Feb 272003
 
Authors: Bryce Chapman

A suffering Colorado economy may mean 25 percent of the state’s elderly who qualify for Medicaid will no longer be eligible for essential medical assistance.

“The recent shortfall in the Colorado state budget is forcing Medicaid to become much more strict in their admissions process, eliminating those participants who do not have what the state strictly defines as a serious medical need,” said Ruth Coberly, division manager for the Senior and Disabled Programs at the Department of Human Services in Larimer County.

Medicaid is a jointly funded, federal-state health insurance program for certain low-income and needy people.

“Yes of course we need to make cuts,” Coberly said. “But we are concerned that this application process is bordering on inhumane.”

The proposed tool, known as the Uniform Long Term Care Assessment instrument, forces the applicant to demonstrate serious medical need by being evaluated in six daily performances including eating, dressing, toileting, mobilizing, transferring and bathing.

Under this plan, people who need medical assistance for things like remembering how to perform daily functions will not qualify for the program, Coberly explained.

In order for applicants to qualify for Medicaid using the ULTC-100 they must score at least two in severity in a range from zero to three in at least two of the six areas of assessment by a designated caseworker.

“This will eliminate those patients that might need medical care but do not meet the criteria for what the medical board defines as serious medical care,” said Roger Doherty, staff member at Colorado Gerontological Society.

In preliminary studies of the new criteria for admission, which was passed by the Colorado Medical Board on first reading Friday, about 25 percent of people who currently qualify for Medicaid will be dismissed from the program, Coberly said.

The final vote is expected to come in March.

Under Colorado’s current Medicaid program participants are able to take advantage of home care based services. Many participants opt for this service because it allows them to receive medical care while still living in their home, instead of moving into a nursing facility.

“Because these people are still able to function at home they will be the most likely group to be cut by the new application process,” Coberly said.

But supporters of the new process claim Medicaid was never meant for in-home care.

“Medicaid must not be paid for room and board except in nursing facilities,” said Julie Reiskin, supporter of the measure and member of the Medical Board.

But this leaves people like Coberly wondering why the government would eliminate those participants who are the cheapest to care for.

“Comparing the in-home care to nursing facilities, which run about $3600 a month, it is a lot cheaper,” Coberly said. “In-home care is saving the taxpayers between $200 and $300 a week; it just doesn’t make sense to cut it.”

In addition to being able to live at home, under the home care based services participants are allowed to attend the adult day care services.

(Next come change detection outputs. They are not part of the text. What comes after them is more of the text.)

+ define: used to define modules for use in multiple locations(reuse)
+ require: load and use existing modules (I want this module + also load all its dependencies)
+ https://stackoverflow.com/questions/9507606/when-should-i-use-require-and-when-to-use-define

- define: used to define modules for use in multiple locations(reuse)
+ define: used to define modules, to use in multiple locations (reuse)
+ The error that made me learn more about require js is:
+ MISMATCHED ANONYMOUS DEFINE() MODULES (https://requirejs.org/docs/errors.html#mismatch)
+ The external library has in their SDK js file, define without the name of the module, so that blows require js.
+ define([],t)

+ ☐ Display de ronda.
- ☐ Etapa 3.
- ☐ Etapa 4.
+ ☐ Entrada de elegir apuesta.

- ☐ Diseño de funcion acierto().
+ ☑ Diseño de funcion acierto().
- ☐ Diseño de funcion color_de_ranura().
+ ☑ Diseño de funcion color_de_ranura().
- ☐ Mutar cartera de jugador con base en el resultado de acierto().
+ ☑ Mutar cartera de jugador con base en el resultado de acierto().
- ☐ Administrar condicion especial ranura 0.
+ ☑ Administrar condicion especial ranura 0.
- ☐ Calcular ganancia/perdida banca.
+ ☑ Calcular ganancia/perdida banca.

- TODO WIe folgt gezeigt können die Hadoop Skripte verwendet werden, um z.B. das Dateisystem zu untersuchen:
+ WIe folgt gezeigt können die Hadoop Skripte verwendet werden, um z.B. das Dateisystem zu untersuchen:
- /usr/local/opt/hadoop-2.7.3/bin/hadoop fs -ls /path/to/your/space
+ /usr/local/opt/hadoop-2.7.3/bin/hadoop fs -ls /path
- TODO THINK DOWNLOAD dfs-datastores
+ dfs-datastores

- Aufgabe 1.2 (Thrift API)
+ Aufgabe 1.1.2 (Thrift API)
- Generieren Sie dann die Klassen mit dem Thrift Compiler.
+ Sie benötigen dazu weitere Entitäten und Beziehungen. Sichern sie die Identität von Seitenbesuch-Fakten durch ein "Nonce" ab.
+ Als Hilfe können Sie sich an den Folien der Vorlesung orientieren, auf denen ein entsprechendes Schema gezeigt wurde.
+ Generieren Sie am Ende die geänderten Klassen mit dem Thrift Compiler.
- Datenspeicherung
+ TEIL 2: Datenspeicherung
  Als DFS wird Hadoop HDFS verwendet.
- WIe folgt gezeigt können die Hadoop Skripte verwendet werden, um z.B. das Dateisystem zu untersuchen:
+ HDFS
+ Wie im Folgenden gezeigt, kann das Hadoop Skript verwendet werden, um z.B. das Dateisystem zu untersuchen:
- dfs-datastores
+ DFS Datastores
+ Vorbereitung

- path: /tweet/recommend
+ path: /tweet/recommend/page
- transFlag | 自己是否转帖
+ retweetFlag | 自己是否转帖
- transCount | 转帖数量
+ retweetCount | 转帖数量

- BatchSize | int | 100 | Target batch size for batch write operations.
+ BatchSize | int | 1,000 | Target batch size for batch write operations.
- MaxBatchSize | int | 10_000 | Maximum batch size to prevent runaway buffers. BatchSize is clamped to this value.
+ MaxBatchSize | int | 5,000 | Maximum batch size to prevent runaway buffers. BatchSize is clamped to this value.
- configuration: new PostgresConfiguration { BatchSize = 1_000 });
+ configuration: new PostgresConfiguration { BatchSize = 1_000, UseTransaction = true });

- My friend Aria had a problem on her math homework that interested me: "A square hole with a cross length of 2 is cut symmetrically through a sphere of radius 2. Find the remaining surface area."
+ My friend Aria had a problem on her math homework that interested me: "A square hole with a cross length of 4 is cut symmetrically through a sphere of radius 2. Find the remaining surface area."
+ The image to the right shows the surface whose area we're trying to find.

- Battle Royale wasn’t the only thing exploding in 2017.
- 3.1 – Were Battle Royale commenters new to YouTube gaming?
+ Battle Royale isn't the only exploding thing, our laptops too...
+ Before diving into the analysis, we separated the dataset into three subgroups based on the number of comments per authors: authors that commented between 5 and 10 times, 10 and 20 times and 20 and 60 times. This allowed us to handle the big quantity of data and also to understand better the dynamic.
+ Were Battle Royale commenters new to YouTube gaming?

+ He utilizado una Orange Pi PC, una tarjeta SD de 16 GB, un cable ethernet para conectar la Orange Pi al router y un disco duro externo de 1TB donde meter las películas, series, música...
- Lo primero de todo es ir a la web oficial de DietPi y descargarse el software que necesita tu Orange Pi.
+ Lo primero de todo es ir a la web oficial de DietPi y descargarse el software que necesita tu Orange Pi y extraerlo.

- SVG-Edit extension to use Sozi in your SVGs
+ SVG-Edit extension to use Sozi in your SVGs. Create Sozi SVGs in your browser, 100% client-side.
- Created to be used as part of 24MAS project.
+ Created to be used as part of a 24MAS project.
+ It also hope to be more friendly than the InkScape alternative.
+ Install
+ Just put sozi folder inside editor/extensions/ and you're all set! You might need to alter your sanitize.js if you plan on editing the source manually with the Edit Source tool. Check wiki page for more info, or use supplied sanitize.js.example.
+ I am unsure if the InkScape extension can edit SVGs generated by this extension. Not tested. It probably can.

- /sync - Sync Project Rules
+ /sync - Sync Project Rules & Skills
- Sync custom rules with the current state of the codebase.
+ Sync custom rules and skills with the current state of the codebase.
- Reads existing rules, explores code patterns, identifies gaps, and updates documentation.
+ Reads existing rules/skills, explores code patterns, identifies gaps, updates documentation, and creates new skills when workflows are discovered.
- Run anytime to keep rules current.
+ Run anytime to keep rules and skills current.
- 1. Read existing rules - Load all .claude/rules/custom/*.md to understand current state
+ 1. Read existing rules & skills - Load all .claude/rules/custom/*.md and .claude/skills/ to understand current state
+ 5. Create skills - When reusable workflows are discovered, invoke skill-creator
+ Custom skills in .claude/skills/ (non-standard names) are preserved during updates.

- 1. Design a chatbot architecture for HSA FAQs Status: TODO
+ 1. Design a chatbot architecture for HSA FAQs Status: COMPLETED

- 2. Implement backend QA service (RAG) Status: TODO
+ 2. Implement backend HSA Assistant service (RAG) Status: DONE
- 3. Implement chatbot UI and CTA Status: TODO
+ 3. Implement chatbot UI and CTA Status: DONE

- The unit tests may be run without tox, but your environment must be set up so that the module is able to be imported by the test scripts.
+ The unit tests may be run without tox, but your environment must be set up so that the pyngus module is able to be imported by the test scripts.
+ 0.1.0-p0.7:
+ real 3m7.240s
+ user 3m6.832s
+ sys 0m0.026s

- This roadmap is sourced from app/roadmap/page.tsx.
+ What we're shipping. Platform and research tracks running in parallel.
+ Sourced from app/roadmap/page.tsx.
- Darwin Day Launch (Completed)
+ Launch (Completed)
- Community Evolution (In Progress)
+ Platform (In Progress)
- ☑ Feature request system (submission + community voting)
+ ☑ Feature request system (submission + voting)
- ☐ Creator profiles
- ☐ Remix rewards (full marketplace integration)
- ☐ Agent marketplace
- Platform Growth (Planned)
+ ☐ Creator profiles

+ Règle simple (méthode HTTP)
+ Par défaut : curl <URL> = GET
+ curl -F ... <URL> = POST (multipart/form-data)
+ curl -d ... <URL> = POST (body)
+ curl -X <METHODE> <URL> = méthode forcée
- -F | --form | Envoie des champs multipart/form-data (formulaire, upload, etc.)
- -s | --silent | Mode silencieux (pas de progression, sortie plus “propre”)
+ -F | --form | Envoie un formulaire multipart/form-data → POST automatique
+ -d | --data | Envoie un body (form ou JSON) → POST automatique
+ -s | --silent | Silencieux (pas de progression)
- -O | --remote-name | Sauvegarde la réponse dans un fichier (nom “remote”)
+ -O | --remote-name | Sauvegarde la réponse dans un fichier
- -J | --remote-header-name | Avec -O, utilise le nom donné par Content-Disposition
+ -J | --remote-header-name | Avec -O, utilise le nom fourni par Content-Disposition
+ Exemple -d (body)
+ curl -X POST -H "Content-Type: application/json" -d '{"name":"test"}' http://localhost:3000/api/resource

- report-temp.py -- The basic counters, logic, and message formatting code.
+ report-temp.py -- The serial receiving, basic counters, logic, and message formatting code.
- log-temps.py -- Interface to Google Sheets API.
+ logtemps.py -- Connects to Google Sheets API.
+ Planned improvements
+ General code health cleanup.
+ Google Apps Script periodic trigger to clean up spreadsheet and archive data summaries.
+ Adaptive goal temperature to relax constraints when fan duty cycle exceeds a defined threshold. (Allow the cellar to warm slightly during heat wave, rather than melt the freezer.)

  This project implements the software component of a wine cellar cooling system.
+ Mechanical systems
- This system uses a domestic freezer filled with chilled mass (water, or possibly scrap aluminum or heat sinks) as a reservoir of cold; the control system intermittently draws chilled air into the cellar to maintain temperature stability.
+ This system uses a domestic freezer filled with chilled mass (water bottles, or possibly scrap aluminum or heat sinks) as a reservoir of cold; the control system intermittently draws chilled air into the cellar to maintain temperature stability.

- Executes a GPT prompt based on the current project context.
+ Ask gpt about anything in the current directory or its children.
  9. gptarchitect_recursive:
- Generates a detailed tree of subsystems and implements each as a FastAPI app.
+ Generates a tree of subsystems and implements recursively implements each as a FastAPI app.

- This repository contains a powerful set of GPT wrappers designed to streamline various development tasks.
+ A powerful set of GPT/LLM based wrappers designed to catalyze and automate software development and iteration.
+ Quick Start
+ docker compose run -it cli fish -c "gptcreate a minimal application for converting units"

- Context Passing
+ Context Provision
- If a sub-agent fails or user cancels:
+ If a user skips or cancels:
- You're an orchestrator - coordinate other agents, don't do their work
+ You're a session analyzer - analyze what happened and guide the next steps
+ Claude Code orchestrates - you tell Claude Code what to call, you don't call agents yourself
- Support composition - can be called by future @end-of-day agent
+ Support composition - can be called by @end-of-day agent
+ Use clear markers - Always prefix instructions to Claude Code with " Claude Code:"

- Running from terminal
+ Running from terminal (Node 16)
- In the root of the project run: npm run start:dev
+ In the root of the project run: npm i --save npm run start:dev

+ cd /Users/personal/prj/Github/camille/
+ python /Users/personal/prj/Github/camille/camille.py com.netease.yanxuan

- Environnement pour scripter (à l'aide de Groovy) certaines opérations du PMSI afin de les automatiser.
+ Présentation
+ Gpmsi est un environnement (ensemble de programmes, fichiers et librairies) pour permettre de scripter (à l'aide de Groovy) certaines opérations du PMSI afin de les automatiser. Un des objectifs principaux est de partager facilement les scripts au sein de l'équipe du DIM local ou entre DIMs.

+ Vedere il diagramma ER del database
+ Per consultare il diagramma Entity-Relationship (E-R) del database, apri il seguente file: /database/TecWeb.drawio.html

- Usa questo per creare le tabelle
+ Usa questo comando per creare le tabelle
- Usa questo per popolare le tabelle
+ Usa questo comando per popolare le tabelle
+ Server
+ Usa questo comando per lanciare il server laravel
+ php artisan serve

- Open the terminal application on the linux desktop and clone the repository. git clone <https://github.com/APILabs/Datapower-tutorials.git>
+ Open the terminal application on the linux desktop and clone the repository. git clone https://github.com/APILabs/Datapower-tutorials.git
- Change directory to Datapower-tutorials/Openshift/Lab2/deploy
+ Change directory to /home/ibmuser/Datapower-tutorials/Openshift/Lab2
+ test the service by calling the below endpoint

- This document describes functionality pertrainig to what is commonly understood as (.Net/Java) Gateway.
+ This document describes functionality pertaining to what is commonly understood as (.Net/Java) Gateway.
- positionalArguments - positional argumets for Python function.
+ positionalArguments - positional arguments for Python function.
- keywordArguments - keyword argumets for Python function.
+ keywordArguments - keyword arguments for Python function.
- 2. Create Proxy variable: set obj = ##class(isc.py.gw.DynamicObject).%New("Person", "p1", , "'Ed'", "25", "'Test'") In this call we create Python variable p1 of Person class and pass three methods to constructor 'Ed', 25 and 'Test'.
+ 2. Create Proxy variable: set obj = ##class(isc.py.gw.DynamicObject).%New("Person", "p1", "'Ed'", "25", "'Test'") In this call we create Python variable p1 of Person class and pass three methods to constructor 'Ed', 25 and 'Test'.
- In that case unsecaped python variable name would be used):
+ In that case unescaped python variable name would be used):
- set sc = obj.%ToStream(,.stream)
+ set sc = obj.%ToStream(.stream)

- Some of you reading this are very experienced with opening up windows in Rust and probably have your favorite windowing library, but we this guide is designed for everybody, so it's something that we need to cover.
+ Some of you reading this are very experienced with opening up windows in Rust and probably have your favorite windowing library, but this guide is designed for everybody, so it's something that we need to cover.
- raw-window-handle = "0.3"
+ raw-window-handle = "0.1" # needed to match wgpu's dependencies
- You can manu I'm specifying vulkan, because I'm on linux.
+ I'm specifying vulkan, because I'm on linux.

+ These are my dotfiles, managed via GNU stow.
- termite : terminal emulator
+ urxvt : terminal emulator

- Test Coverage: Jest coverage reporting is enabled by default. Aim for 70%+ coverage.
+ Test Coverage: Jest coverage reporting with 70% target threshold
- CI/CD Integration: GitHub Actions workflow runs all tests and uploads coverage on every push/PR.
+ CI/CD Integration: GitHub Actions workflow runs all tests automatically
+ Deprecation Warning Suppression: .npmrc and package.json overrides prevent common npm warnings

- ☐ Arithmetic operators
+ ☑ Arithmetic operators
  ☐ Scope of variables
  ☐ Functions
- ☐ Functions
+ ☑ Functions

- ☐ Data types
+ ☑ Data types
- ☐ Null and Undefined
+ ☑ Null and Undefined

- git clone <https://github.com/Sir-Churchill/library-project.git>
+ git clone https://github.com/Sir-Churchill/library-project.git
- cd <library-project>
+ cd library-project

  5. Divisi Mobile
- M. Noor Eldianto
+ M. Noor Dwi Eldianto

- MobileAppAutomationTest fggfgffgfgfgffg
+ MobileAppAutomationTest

The Fort Collins Elderhaus, a non-profit adult day care center, cares for people, mainly elderly, allowing them the comfort of a home away from home and a needed break for caretakers.

A majority of these terminally ill people may be in jeopardy of not only losing valuable friendships and needed comfort provided by the Elderhaus, but are at risk of losing vital and necessary medical care.

So with the cuts likely to run deep in this area, according to Coberly, such non-profit entities may be in danger financially.

“About 65 percent of the Elderhaus’ visitors are on Medicaid,” said Joann Johnsen, executive director of the Elderhaus. “The rest of our funds come from private donations and tuition.”

In the last year, the Elderhaus has already found itself struggling financially in the lack-luster economy.

“We got cut along with other agencies from the city because of the soft economy,” Johnsen said. “It has made it really hard.”

Not only will this new application process eliminate potential participants but it will also eliminate those who have been in the program for years, Doherty said.

“No one is grandfathered in,” Coberly said.

Because each Medicaid patient is evaluated yearly, the new application process will begin to weed people out of the program as early as April, when the new process begins, Doherty said.

Some of the people who will be dismissed from the program will be able to pick up insurance through Medicare, a federally-funded insurance plan for the elderly, but long-term medical care and prescription drug costs are not covered, Coberly said.

With a financially struggling state, options appear scarce for those who will no longer qualify for the program. “No one has really come to the forefront,” Doherty said. “What is about to happen in Colorado is very scary and dangerous.”

But Reiskin and other supporters of the measure said the new Medicaid procedure should not be held responsible.

“If (Medicaid patients who may no longer qualify) are evicted that is something the assisted-living industry needs to answer,” she said.

Still, many advocates for the elderly are left wondering how the estimated 25 percent of Medicaid patients who will no longer qualify for the program will afford medical care without long-term medical assistance.

“I hope Colorado doesn’t do this,” Coberly said.